── Data to use
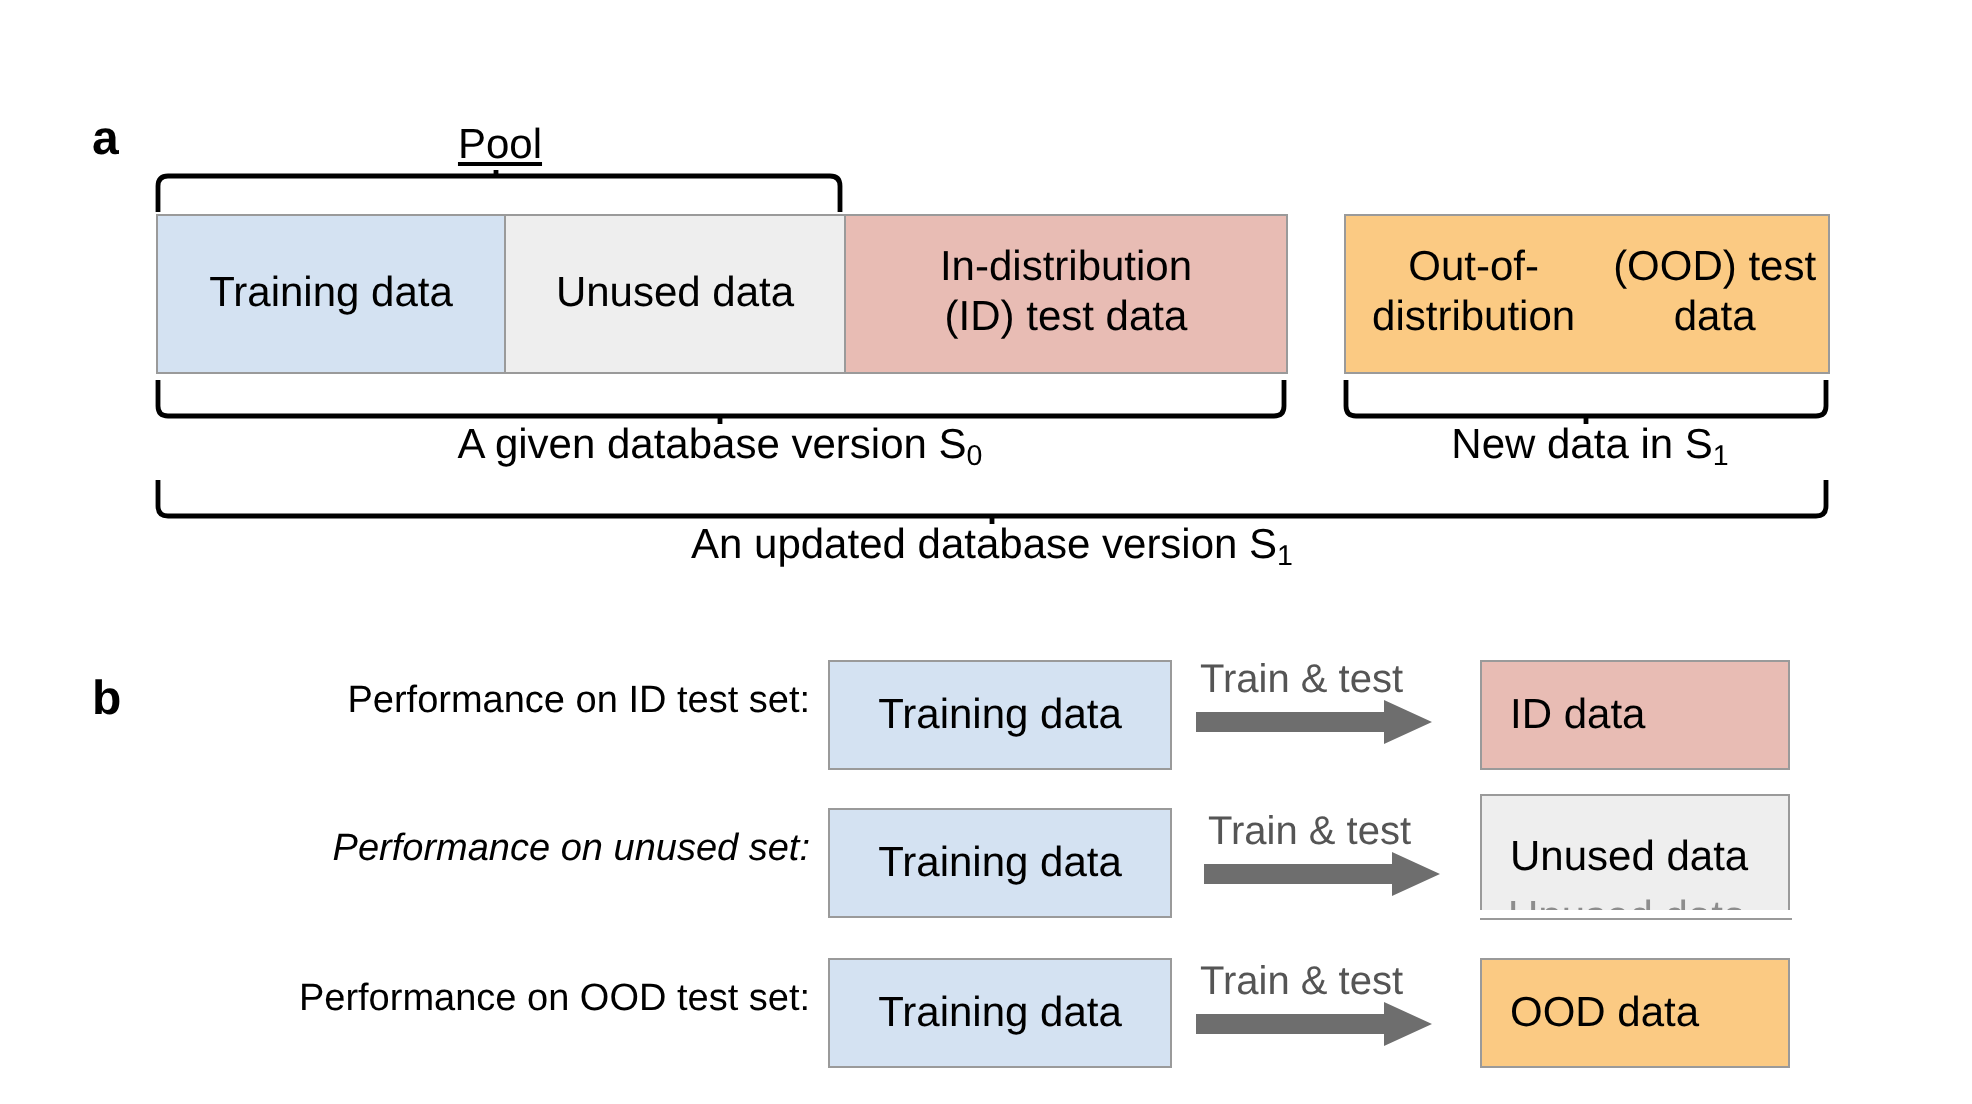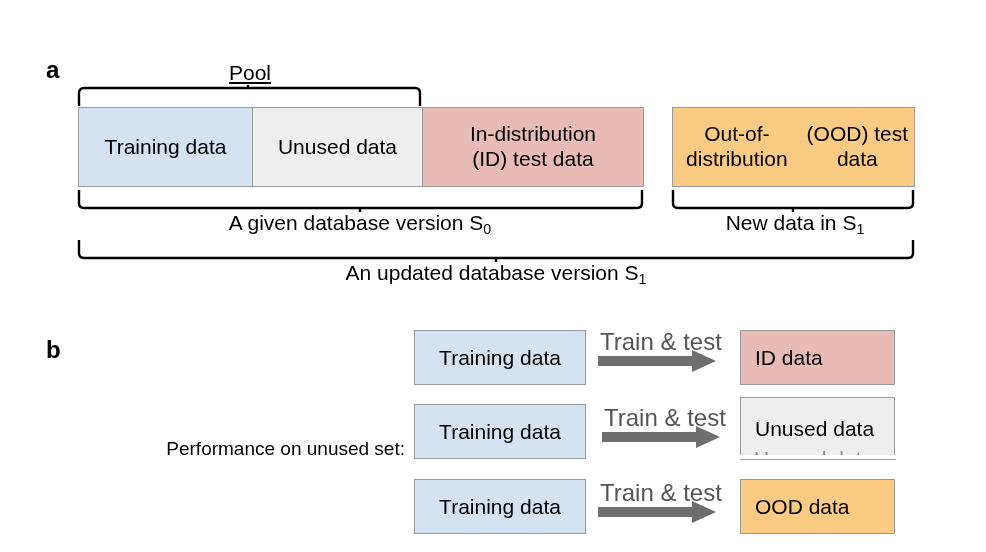--- a/index.html
+++ b/index.html
@@ -154,6 +154,7 @@
 
   <div class="panel-letter abs" style="left:46px; top:338px;">b</div>
 
+  <div class="rowlabel" style="left:40px; top:341px; width:365px;">Performance on ID test set:</div>
   <div class="bbox blue" style="left:414px; top:330px; width:172px; height:55px;">Training data</div>
   <div class="arrow-label" style="left:600px; top:330px;">Train &amp; test</div>
   <svg class="abs" style="left:596px; top:348px;" width="124" height="26">

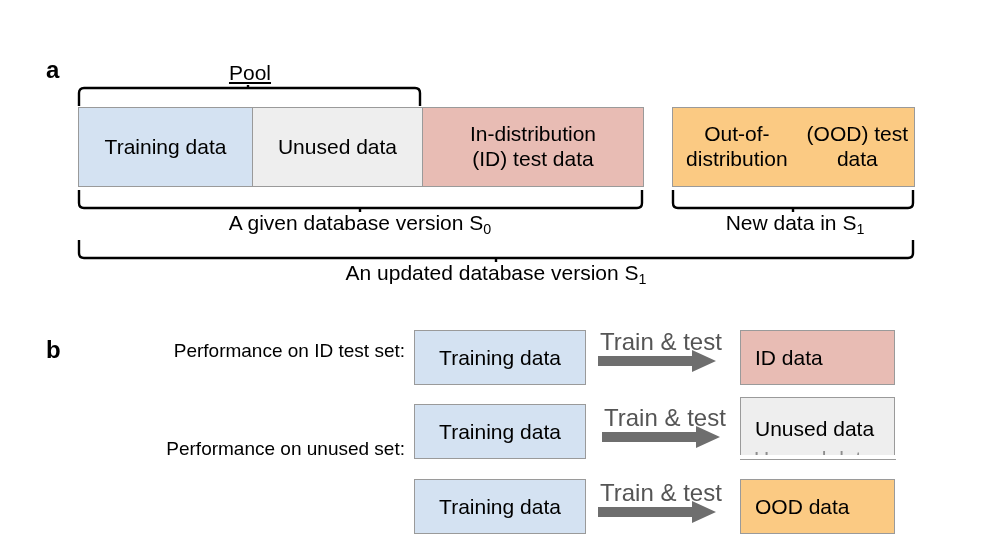--- a/index.html
+++ b/index.html
@@ -92,7 +92,7 @@
 
   .arrow-label {
     position: absolute;
-    font-size: 24px;
+    font-size: 20px;
     line-height: 1;
     color: #555555;
     white-space: nowrap;

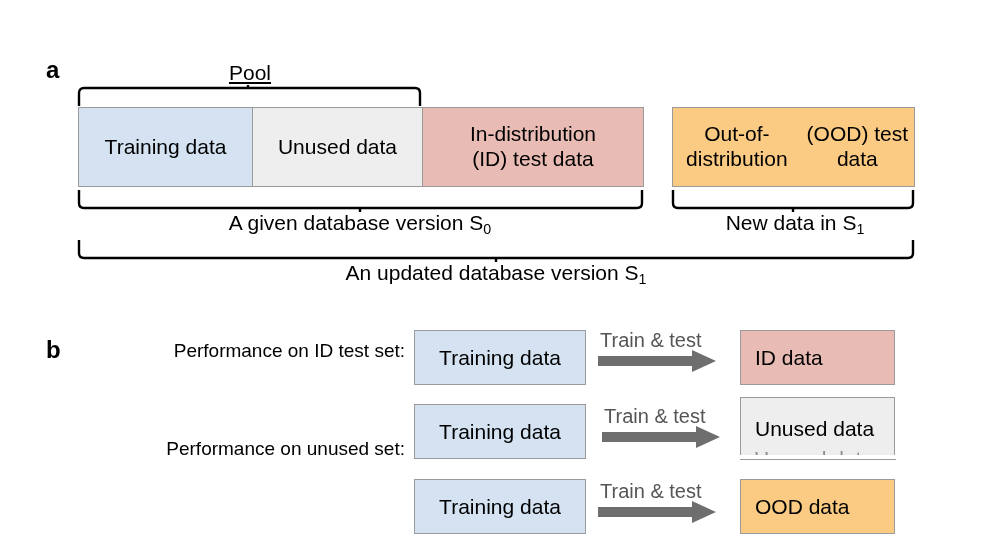--- a/index.html
+++ b/index.html
@@ -162,7 +162,7 @@
   </svg>
   <div class="bbox pink left-pad" style="left:740px; top:330px; width:155px; height:55px;">ID data</div>
 
-  <div class="rowlabel" style="left:40px; top:439px; width:365px;">Performance on unused set:</div>
+  <div class="rowlabel" style="left:40px; top:415px; width:365px;font-style:italic;">Performance on unused set:</div>
   <div class="bbox blue" style="left:414px; top:404px; width:172px; height:55px;">Training data</div>
   <div class="arrow-label" style="left:604px; top:406px;">Train &amp; test</div>
   <svg class="abs" style="left:600px; top:424px;" width="124" height="26">

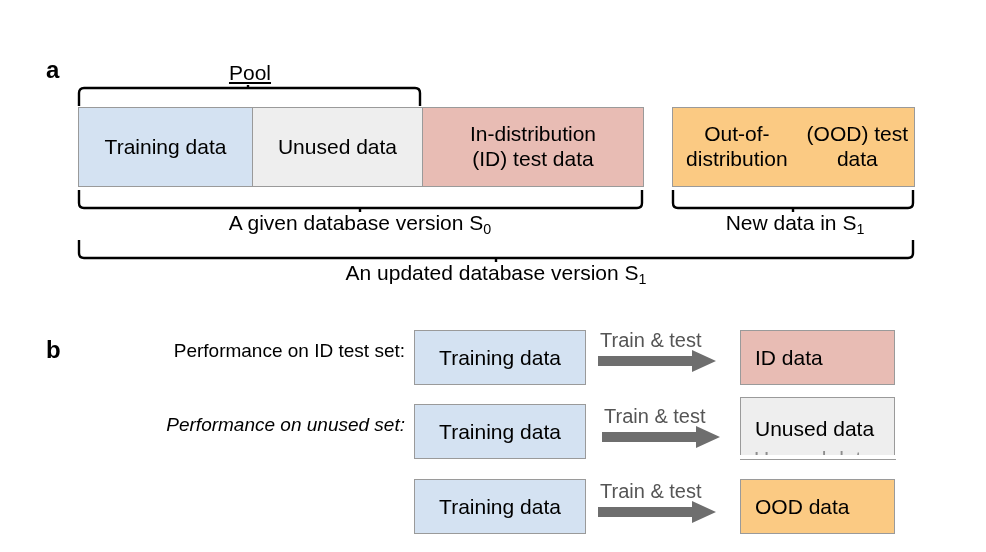--- a/index.html
+++ b/index.html
@@ -176,6 +176,7 @@
   <div class="abs" style="left:740px; top:455px; width:156px; height:14px; background:#ffffff;"></div>
   <div class="abs" style="left:740px; top:459px; width:156px; height:1px; background:#9a9a9a;"></div>
 
+  <div class="rowlabel" style="left:40px; top:490px; width:365px;">Performance on OOD test set:</div>
   <div class="bbox blue" style="left:414px; top:479px; width:172px; height:55px;">Training data</div>
   <div class="arrow-label" style="left:600px; top:481px;">Train &amp; test</div>
   <svg class="abs" style="left:596px; top:499px;" width="124" height="26">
────
Exercise details –
Every line of the records above where the string "arrow" is found should be copied.

Reply to the task –
   <div class="arrow-label" style="left:600px; top:330px;">Train &amp; test</div>
   .arrow-label {
   <div class="arrow-label" style="left:604px; top:406px;">Train &amp; test</div>
   <div class="arrow-label" style="left:600px; top:481px;">Train &amp; test</div>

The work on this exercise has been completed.